Please repeat the entries exactly as they appear and omit any images.

- Opening Delimiter -

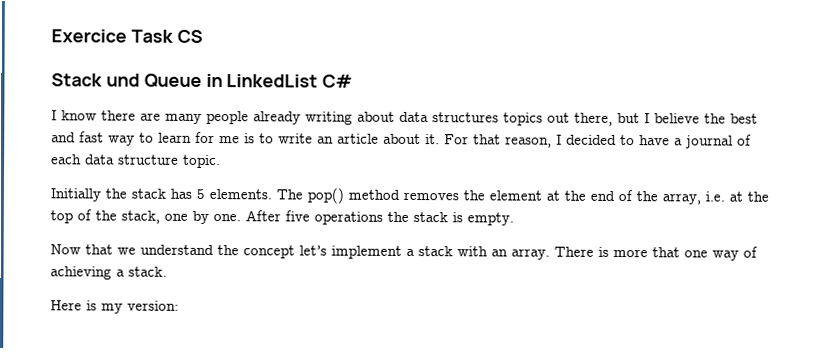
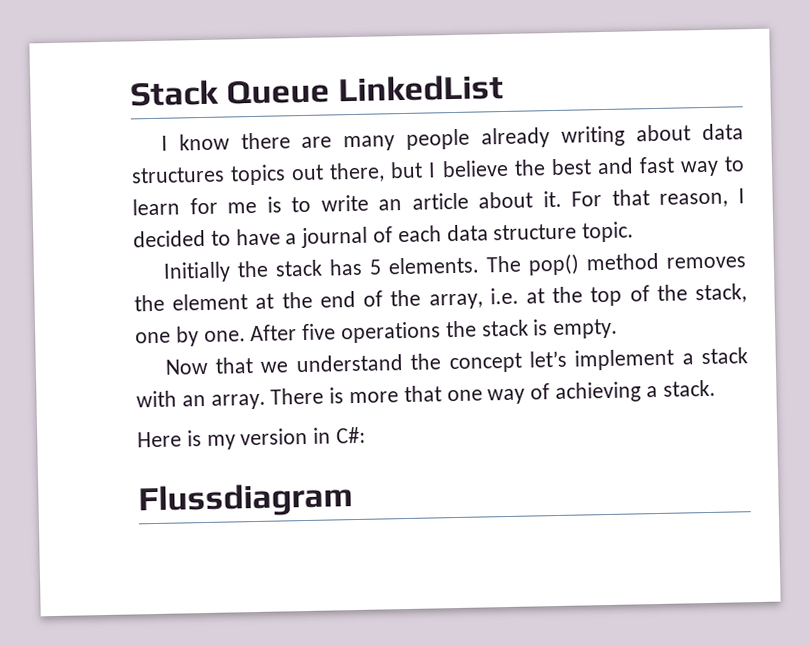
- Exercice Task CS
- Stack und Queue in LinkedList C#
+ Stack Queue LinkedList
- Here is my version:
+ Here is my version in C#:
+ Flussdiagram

- Closing Delimiter -

**SOLUTION:**
- Exercice Task CS
- Stack und Queue in LinkedList C#
+ Stack Queue LinkedList
- Here is my version:
+ Here is my version in C#:
+ Flussdiagram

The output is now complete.